## EXERCISE DESCRIPTION
The records below must be output exactly, without pictures.

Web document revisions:
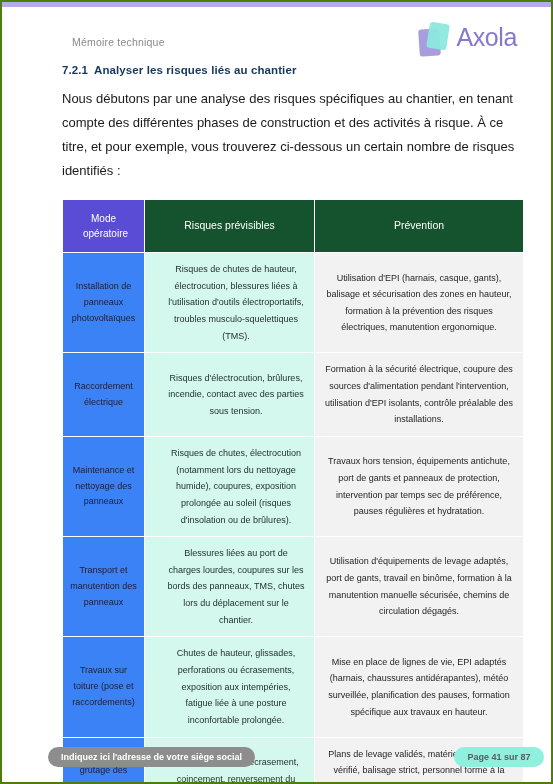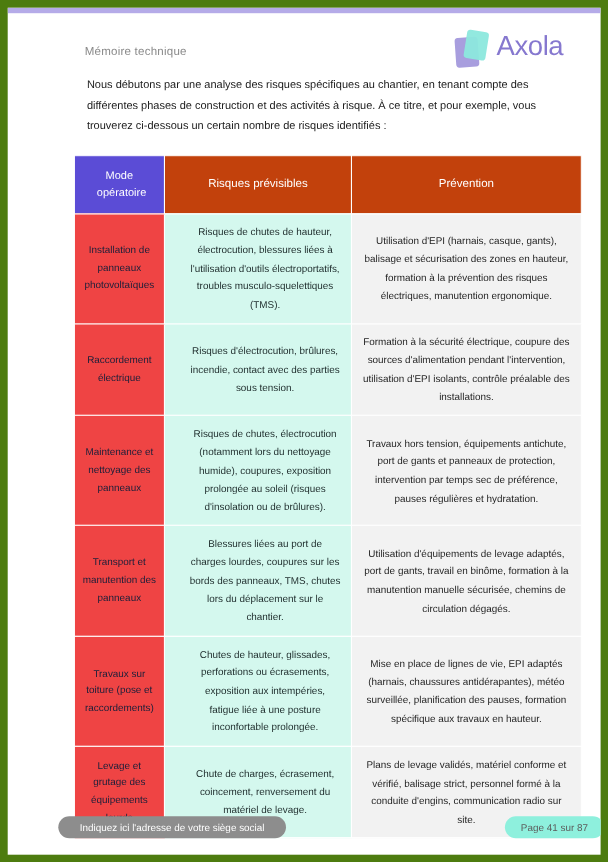"Mémoire technique" .page { border: 7px solid #4d7c0f -> 2px solid #4d7c0f }
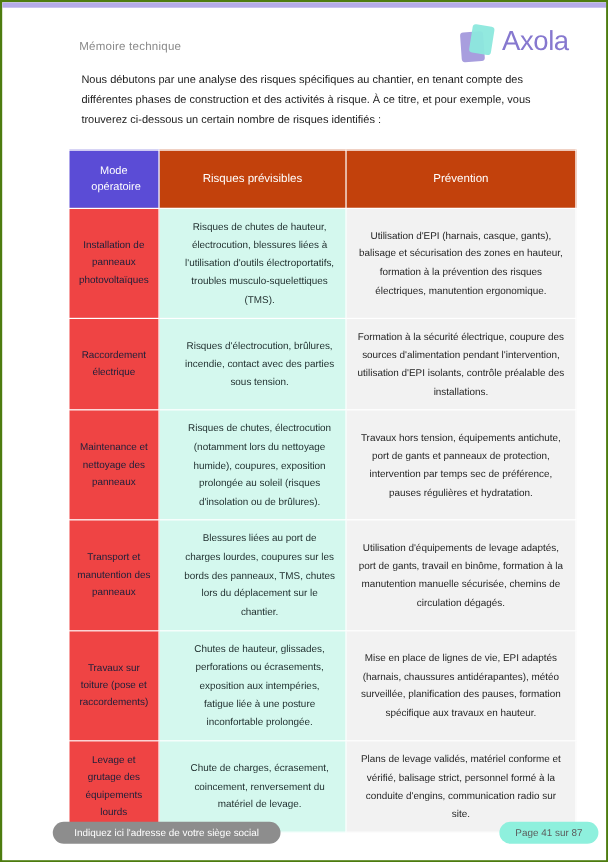"7.2.1 Analyser les risques liés" h2.section-heading { html: none -> <h2> <span>7.2.1</span><span>Analyser les risques liés au chantier</span> </h2> }
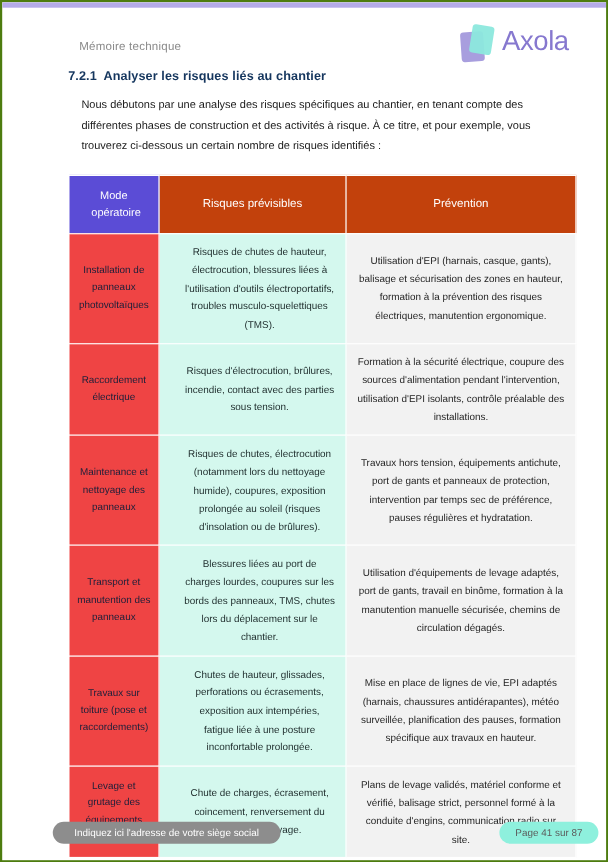"Nous débutons par une analyse" .intro-paragraph { font-size: 10px -> 13px; margin: 0 0 16px 12px -> 0 0 16px 0 }
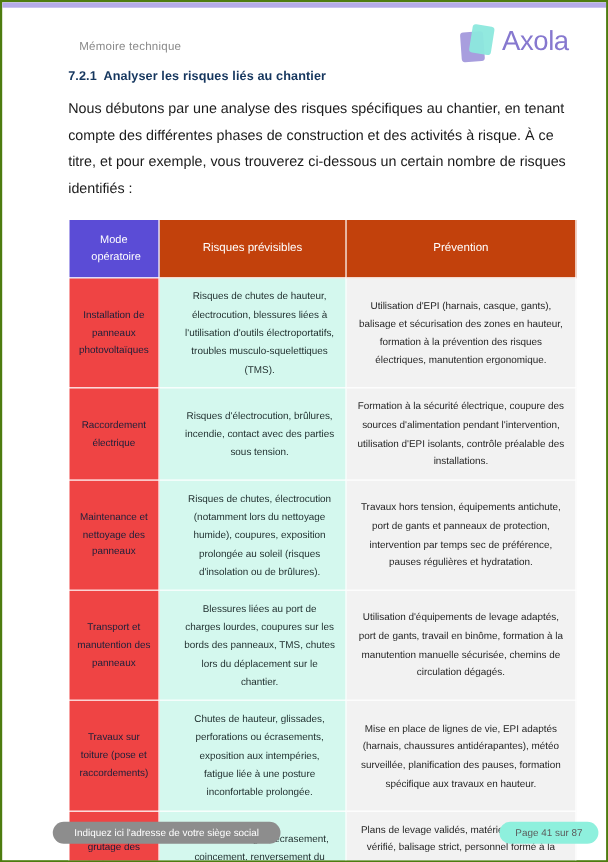"Risques prévisibles" th.head-dark { background: #c2410c -> #14532d }
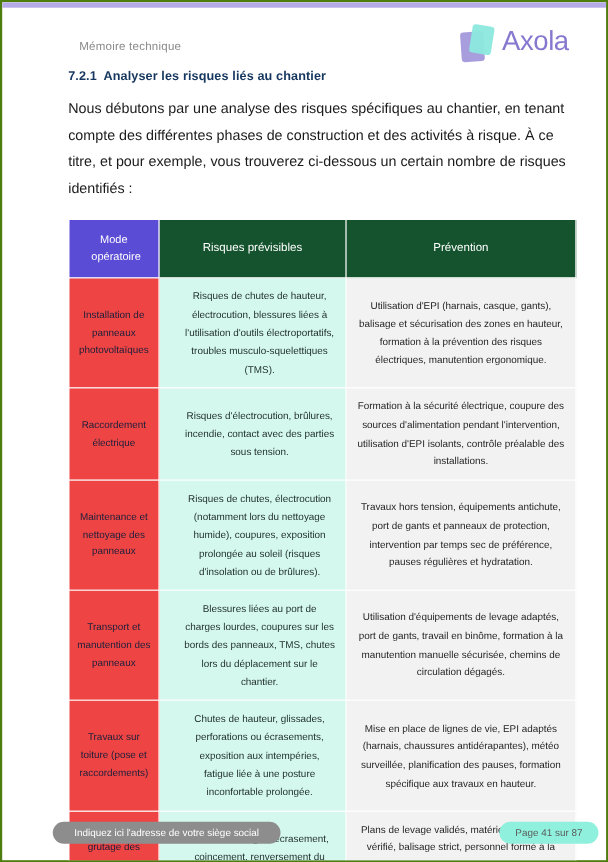"Installation de panneaux photovoltaïques" td.cell-mode { background: #ef4444 -> #3b82f6 }
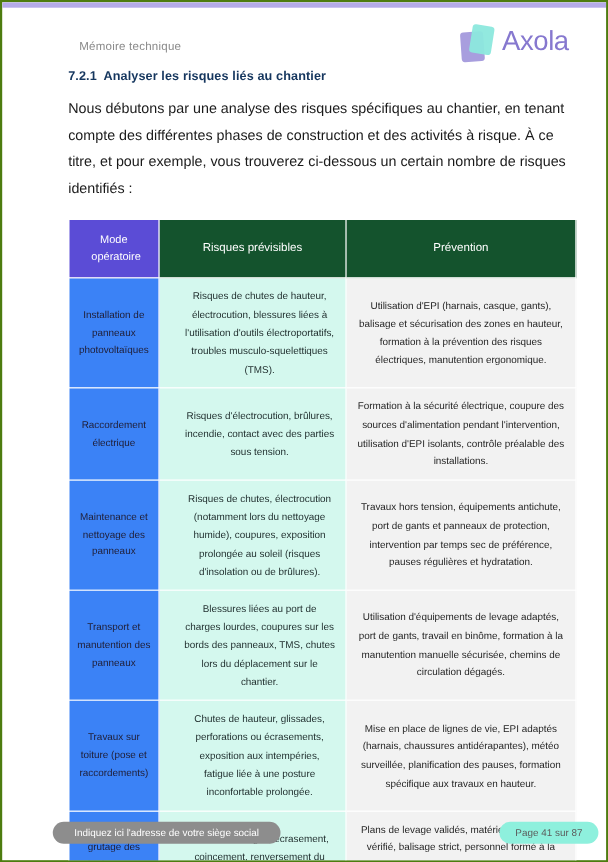"Indiquez ici l'adresse de votre" .pill { font-weight: none -> bold }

## RESULT OF THE EXERCISE
"Mémoire technique" .page { border: 7px solid #4d7c0f -> 2px solid #4d7c0f }
"7.2.1 Analyser les risques liés" h2.section-heading { html: none -> <h2> <span>7.2.1</span><span>Analyser les risques liés au chantier</span> </h2> }
"Nous débutons par une analyse" .intro-paragraph { font-size: 10px -> 13px; margin: 0 0 16px 12px -> 0 0 16px 0 }
"Risques prévisibles" th.head-dark { background: #c2410c -> #14532d }
"Installation de panneaux photovoltaïques" td.cell-mode { background: #ef4444 -> #3b82f6 }
"Indiquez ici l'adresse de votre" .pill { font-weight: none -> bold }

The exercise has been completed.